Indices will need periodic re-indexing.
Specific columns in tables may need custom statistics targets.
TXID wraparound, though this isn’t so much maintenance as it is a waking nightmare that you have to monitor for.
Don’t get me wrong, I quite like Postgres. However, IME from having ran large-ish (10s of TB) clusters of both, MySQL tends to Just Work.
KronisLV 5 hours ago |
Golang is great but depending on the job market in a given country, might be a little bit esoteric.
If you were aiming for one of the more popular options that still scale pretty well, you might pair either PosgreSQL/MariaDB/MySQL with one of the JVM languages (e.g. Java) or one of the CLR languages (e.g. C#). Both runtimes and their languages are okay and have pretty big ecosystems.
Then again, Node or even PHP might be enough for most apps, maybe even Python or Ruby with a bit of vertical (and simple horizontal) scaling down the line.
Just be prepared for that monolith to grow into an eldritch nightmare of dependencies somewhere between 5 to 15 years later. Currently working on such a Java system, it makes the laptop thermal throttle regularly.
cedws 16 hours ago |
But then how are AWS going to empty your pockets?
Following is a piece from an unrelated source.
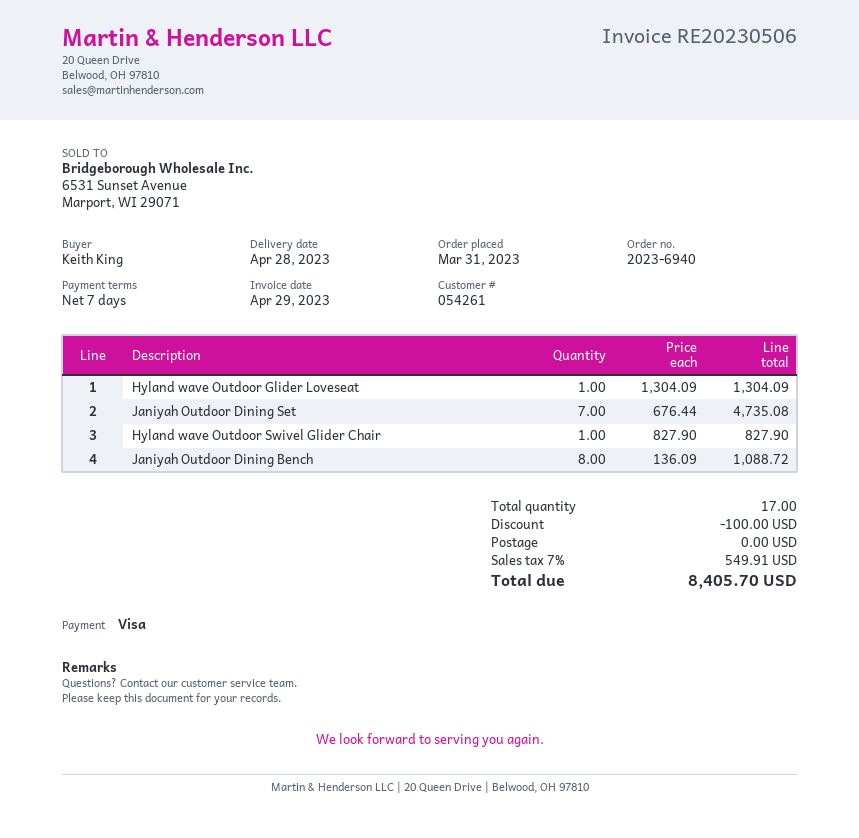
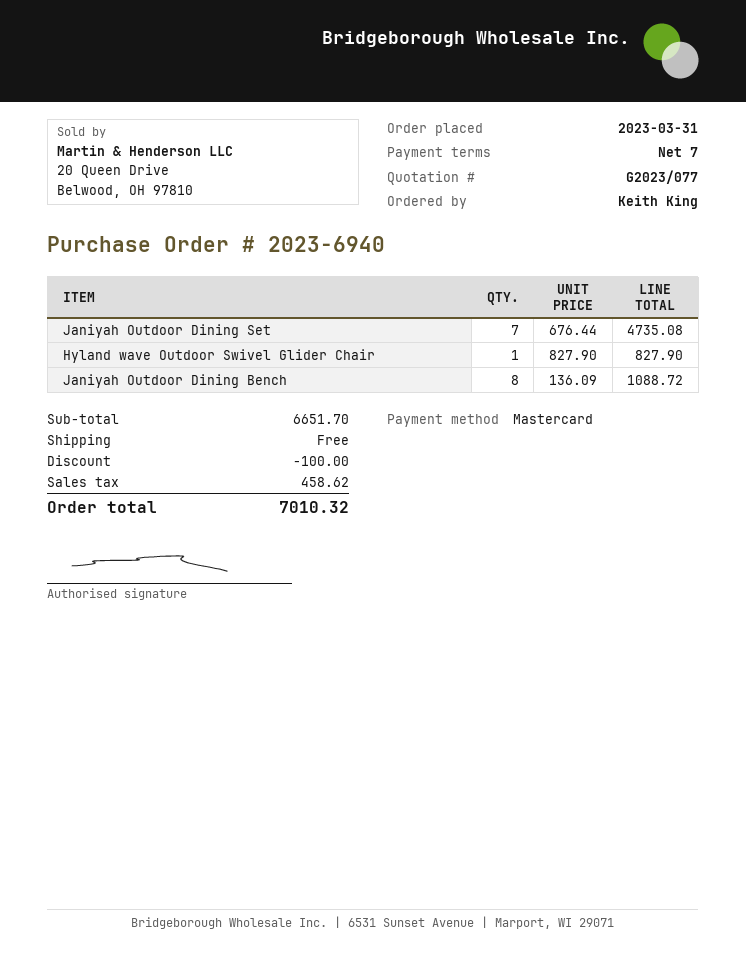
payment method: Visa -> Mastercard
Hyland wave Outdoor Glider Loveseat: 1 x 1304.09 = 1304.09 -> none
tax: 549.91 -> 458.62
total: 8405.70 -> 7010.32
PittleyDunkin 15 hours ago |
You're discussing two different design patterns as if they're exclusive—tight code coupling (monolith) and independent scaling (microservices). The idea you have to choose is a false dichotomy.
patmorgan23 11 hours ago |
I thought the main benefit of micro services is they make the deployment unit smaller, so you can have more teams doing independent deployments, rather than everyone having to wait for the next version of the monolith to go out
andrewstuart 6 hours ago |
Yes this is trading dev complexity for operations complexity.
cainxinth 15 hours ago |
The “this meeting should have been an email” of software dev.
NBJack 14 hours ago |
This feels a bit naive. I won't advocate for microservices at all times, but there are additional considerations and caveats
Sending multiple requests at once is possible through batching if you want to avoid HTTP overhead. This depends on your threading model, but you can make this semi transparent in the client interface if you wish. Alternatively, use a protocol that supports multiplexing of requests on the same connection.
Libraries don't work well if your services go past two layers. After this, you start nesting things (library in library), and ownership of an update becomes much more "fun", especially in an emergency situation.
Updates in general with libraries can be easier or harder depending on your deployment model. On one hand, with libraries any tests in your pipeline are going to be more deterministic; you arent as likely to be surprised by behavior in production. On the other, if you have a lengthy deployment process for services and need to plan windows carefully, having a separate underlying service can decouple the process and let you focus on localized changes.
YMMV.